Sift the listing for lines that hold the string "items" and pull them out.

::::

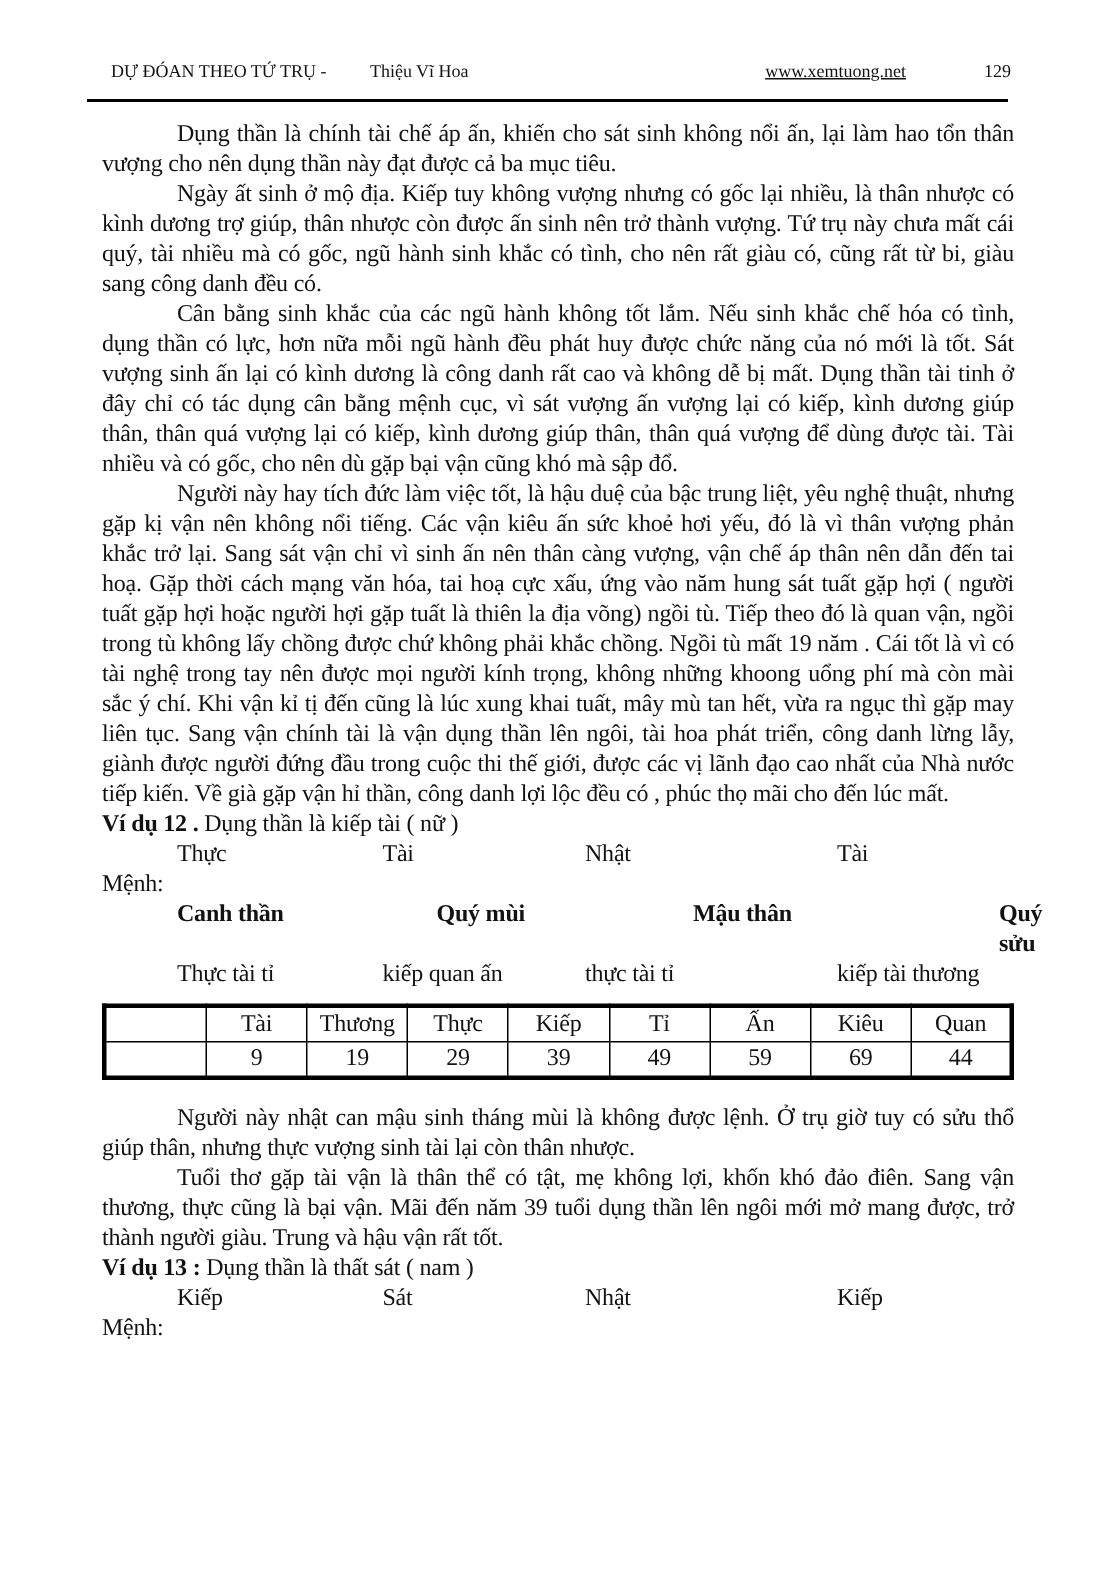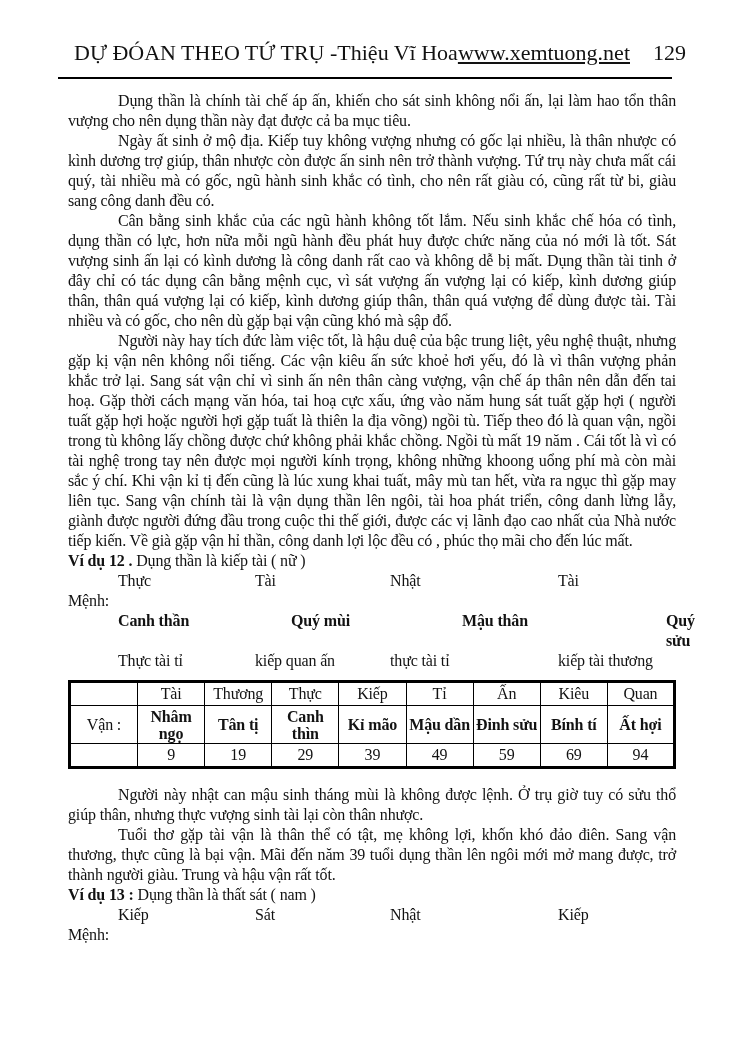--- a/index.html
+++ b/index.html
@@ -9,7 +9,7 @@
     font-family:"Liberation Serif","DejaVu Serif",serif; color:#121212;
     position:relative; overflow:hidden;
   }
-  .header { display:flex; align-items:center; padding:40px 70px 0 74px; font-size:22px; white-space:nowrap; }
+  .header { display:flex; align-items:center; padding:40px 70px 0 74px; font-size:12px; white-space:nowrap;gap:29px; }
   .header .author { }
   .header .site { margin-left:auto; text-decoration:underline; }
   .header .pageno { margin-left:23px; }

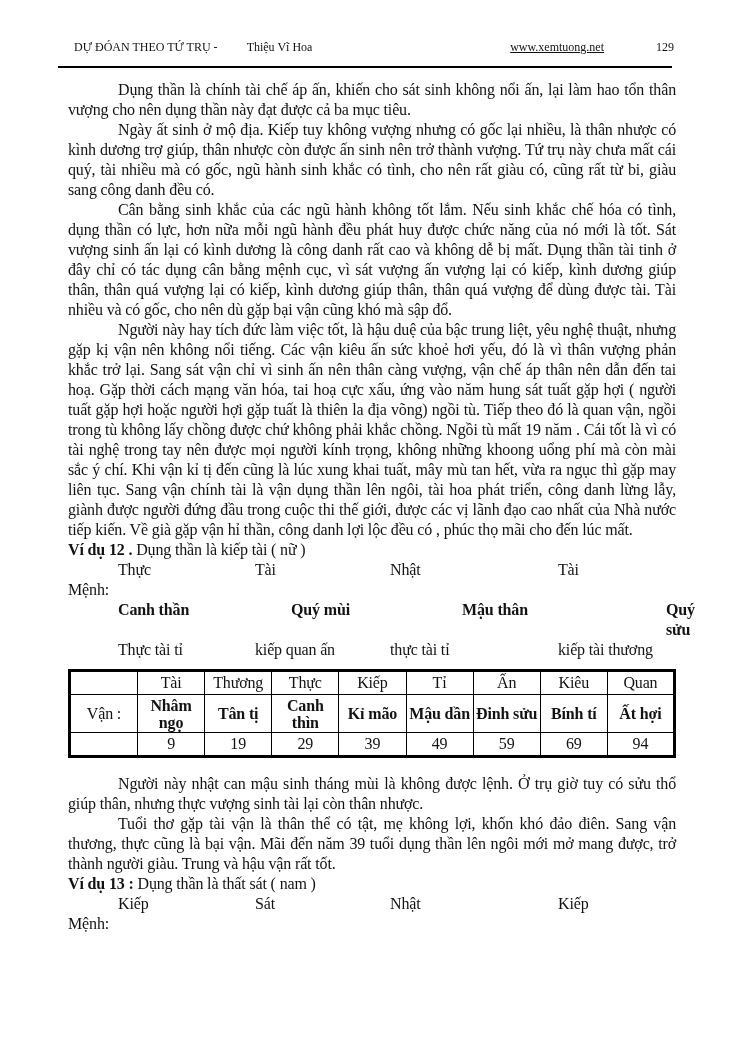--- a/index.html
+++ b/index.html
@@ -92,17 +92,6 @@
       <td>Kiêu</td>
       <td>Quan</td>
     </tr>
-    <tr class="pillars">
-      <td class="c-lbl" style="font-weight:normal">Vận :</td>
-      <td>Nhâm ngọ</td>
-      <td>Tân tị</td>
-      <td>Canh thìn</td>
-      <td>Kỉ mão</td>
-      <td>Mậu dần</td>
-      <td>Đinh sửu</td>
-      <td>Bính tí</td>
-      <td>Ất hợi</td>
-    </tr>
     <tr class="ages">
       <td class="c-lbl"></td>
       <td>9</td>

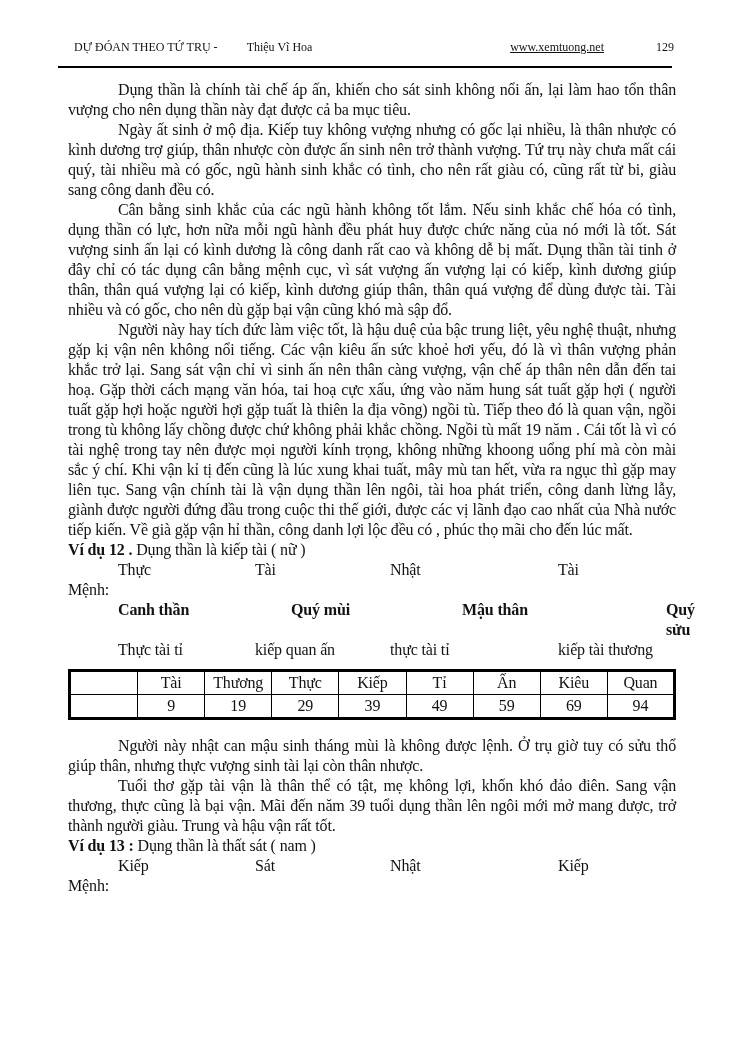--- a/index.html
+++ b/index.html
@@ -101,7 +101,7 @@
       <td>49</td>
       <td>59</td>
       <td>69</td>
-      <td>94</td>
+      <td>44</td>
     </tr>
   </tbody>
     </table>

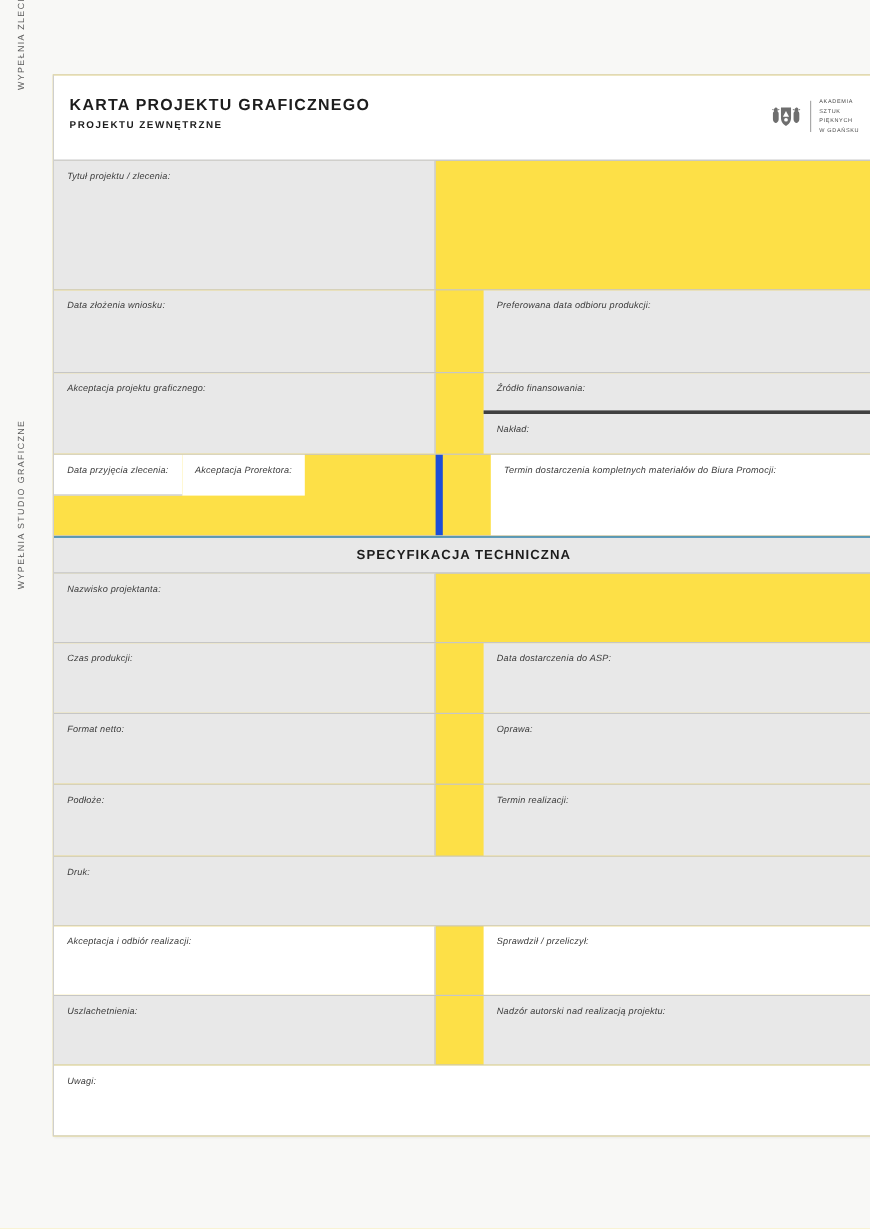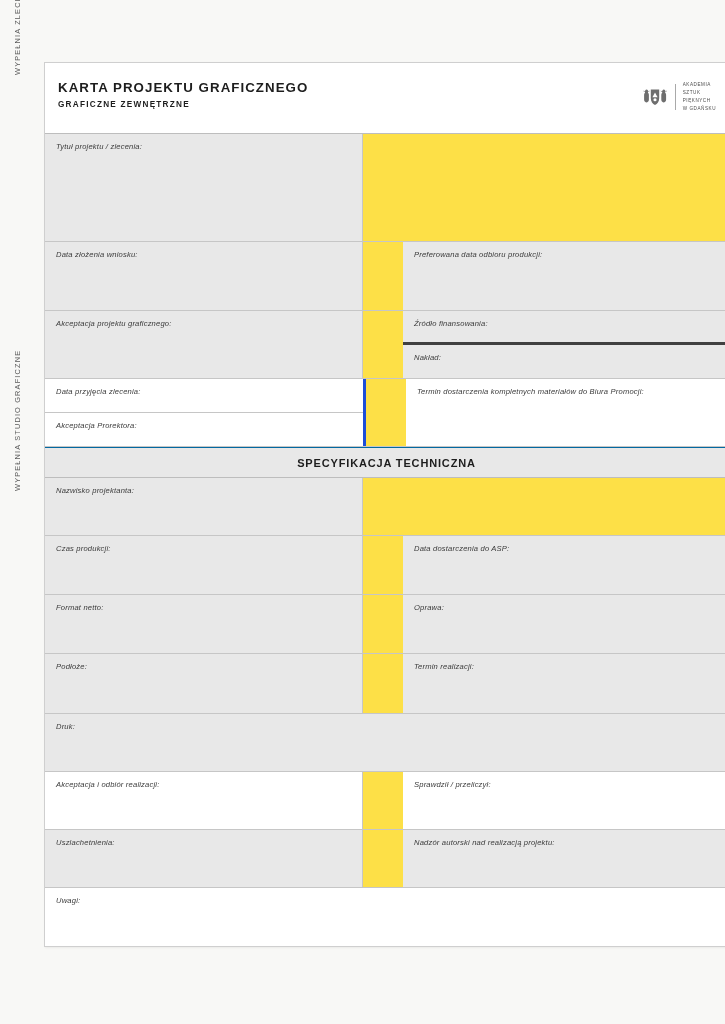--- a/index.html
+++ b/index.html
@@ -233,7 +233,7 @@
 
     <div class="form-header">
       <div class="title-main">KARTA PROJEKTU GRAFICZNEGO</div>
-      <div class="title-sub">GRAFICZNE ZEWNĘTRZNE</div>
+      <div class="title-sub">PROJEKTU ZEWNĘTRZNE</div>
 
       <div class="logo-block">
         <svg class="crest" viewBox="0 0 52 48" aria-hidden="true">

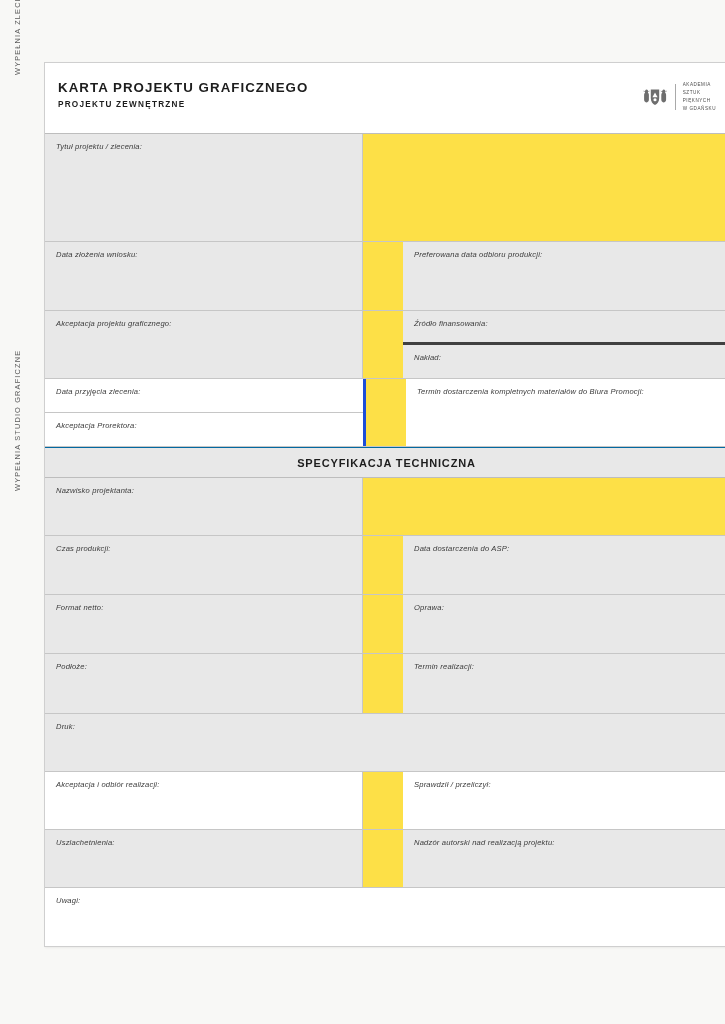--- a/index.html
+++ b/index.html
@@ -206,10 +206,10 @@
 
   .stack-left {
     display: flex;
-    flex-direction: column;
+    flex-direction: row;
     width: 318px;
     flex: 0 0 318px;
-    border-right: 3px solid #1d4ed8;
+    border-right: 6px solid #1d4ed8;
   }
   .stack-left .sub {
     box-sizing: border-box;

::::

RESPONSE:
-  .header { display:flex; align-items:center; padding:40px 70px 0 74px; font-size:22px; white-space:nowrap; }
+  .header { display:flex; align-items:center; padding:40px 70px 0 74px; font-size:12px; white-space:nowrap;gap:29px; }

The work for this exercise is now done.